PBB khawatir dengan penderitaan di kamp-kamp Muslim di Myanmar

PBB khawatir dengan penderitaan di kamp-kamp Muslim di Myanmar

PBB (AP) – Seorang pejabat tinggi kemanusiaan PBB mengatakan pada Selasa bahwa dia telah menyaksikan “kondisi yang mengerikan” dan penderitaan manusia terburuk yang pernah dia lihat di kamp-kamp Muslim Rohingya yang tidak memiliki kewarganegaraan di negara bagian Rakhine, Myanmar, yang dilanda kekerasan.

Asisten Sekretaris Jenderal Urusan Kemanusiaan Kyung-wha Kang mengatakan kepada wartawan bahwa karena pembatasan ketat terhadap kebebasan bergerak mereka baik di kamp-kamp dan desa-desa terpencil, banyak umat Islam tidak dapat membangun kembali kehidupan mereka dan memiliki “akses yang sama sekali tidak memadai terhadap layanan dasar, termasuk kesehatan. , pendidikan, air dan sanitasi.”

Myanmar, negara berpenduduk 60 juta jiwa yang mayoritas penduduknya beragama Budha dan baru saja bangkit dari setengah abad kekuasaan militer, memandang Muslim Rohingya sebagai imigran dari Bangladesh dan tidak memberikan mereka kewarganegaraan dan hak-hak terkait, meskipun banyak dari mereka dilahirkan dalam keluarga yang memiliki tanah tersebut beberapa generasi yang lalu.

Hampir seluruh 1,3 juta warga Rohingya tinggal di negara bagian Rakhine, tempat kekerasan sektarian telah menewaskan sekitar 280 orang dan memaksa 140.000 lainnya meninggalkan rumah mereka dalam dua tahun terakhir. Sebagian besar korban adalah warga Rohingya yang diusir oleh massa Buddha. Akibatnya, sebagian besar warga Rohingya kini tinggal di kamp-kamp pengungsi internal atau IDP yang panas dan kotor.

Kang, yang mengunjungi Myanmar pekan lalu untuk menilai tantangan kemanusiaan, mengatakan bahwa “di Rakhine, saya melihat tingkat penderitaan manusia di kamp-kamp pengungsi yang belum pernah saya lihat sebelumnya” – dan kamp-kamp Muslim adalah yang terburuk.

Salah satu kamp Rohingya yang dikunjungi Kang sangat terisolasi, tidak memiliki sekolah dan berada di dekat permukaan laut, sehingga tidak mungkin membangun jamban yang efektif. Masyarakat tidak bisa pergi dan bergantung pada bantuan yang masuk untuk kebutuhan dasar mereka, katanya.

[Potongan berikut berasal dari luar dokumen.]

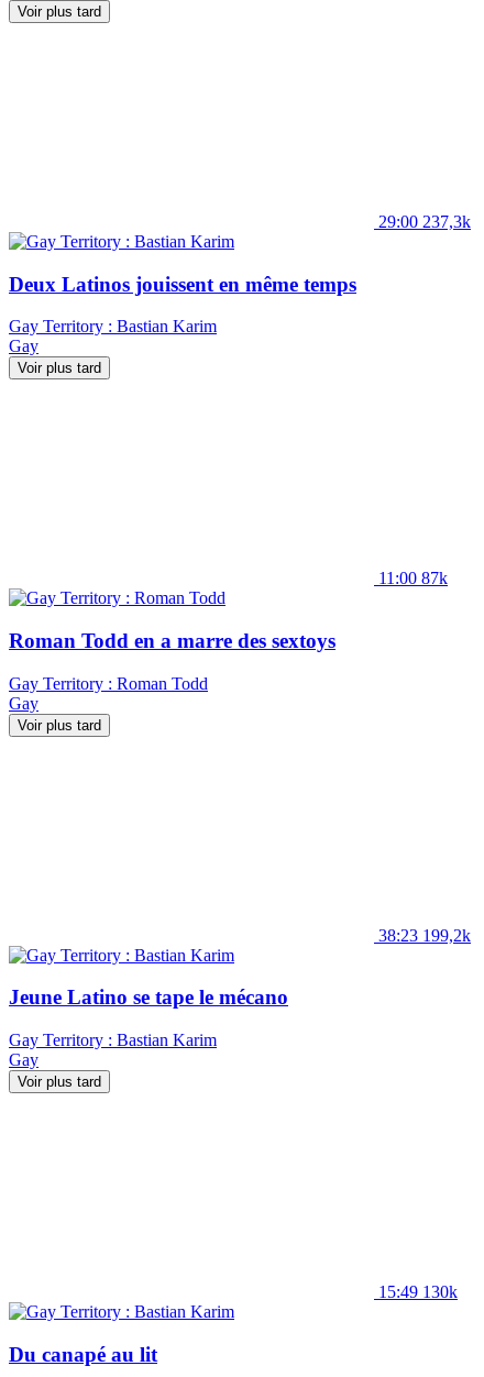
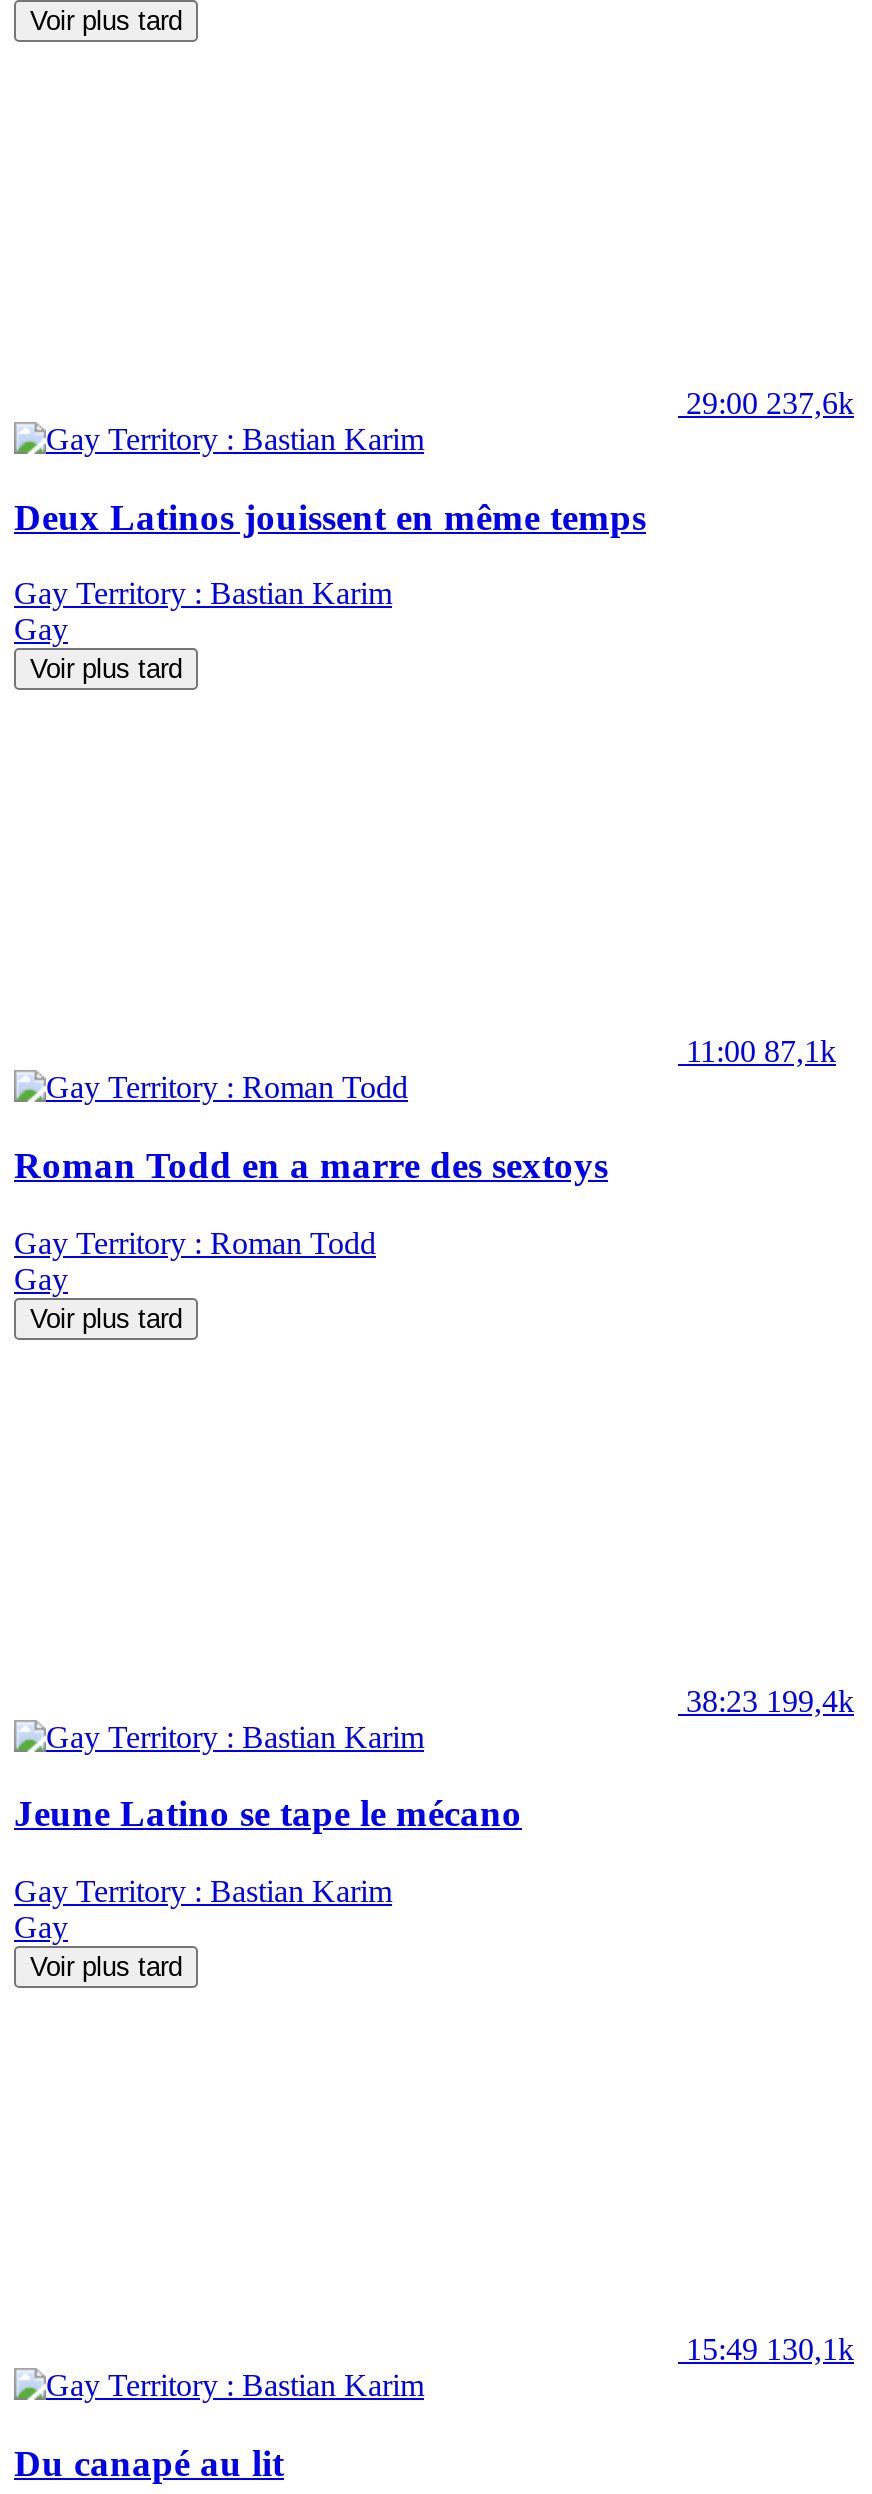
[378,212,471,231] 29:00 237,3k -> [686,386,854,420] 29:00 237,6k
[378,569,448,588] 11:00 87k -> [686,1035,836,1069] 11:00 87,1k
[378,926,471,945] 38:23 199,2k -> [686,1684,854,1718] 38:23 199,4k
[378,1283,458,1301] 15:49 130k -> [686,2332,854,2366] 15:49 130,1k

“Sudah dua tahun,” kata Kang. “Bukanlah situasi yang manusiawi untuk terjebak dalam situasi putus asa ini dalam waktu yang lama.”

Dia mengatakan pihak berwenang bersikeras bahwa harus ada pembatasan pergerakan di kamp-kamp Muslim untuk alasan keamanan.

Namun Kang mengatakan kebebasan bergerak adalah hak asasi manusia, dan PBB mendesak pemerintah Myanmar untuk memperluas kebebasan bergerak bagi umat Islam, “bahkan dengan mempertimbangkan pertimbangan keamanan.”

Kang juga mengatakan ada masalah besar dalam menyalurkan bantuan kepada pengungsi di Rakhine.

Perjalanan sulit dilakukan dan ada “ketidakpercayaan yang besar terhadap operasi kemanusiaan PBB” karena komunitas Budha setempat menganggap bantuan PBB “sangat bias dan berpihak pada umat Islam” meskipun PBB telah berupaya sebaik mungkin untuk mendapatkan bantuan dalam cara yang tidak memihak. , dia berkata.

Dia juga memperingatkan bahwa kecuali pihak berwenang Myanmar mengadili para pelaku serangan terhadap PBB dan organisasi kemanusiaan di Rakhine pada akhir Maret, maka staf PBB akan terus berada dalam risiko.

Kang mengatakan PBB juga bekerja sama dengan pemerintah untuk mengatasi masalah keadaan tanpa kewarganegaraan – yang merupakan akar penyebab kekerasan – dan mendorong perubahan dalam sistem peradilan sehingga warga Rohingya bisa mendapatkan kewarganegaraan, namun “belum ada memang tidak banyak pergerakan sejauh ini.”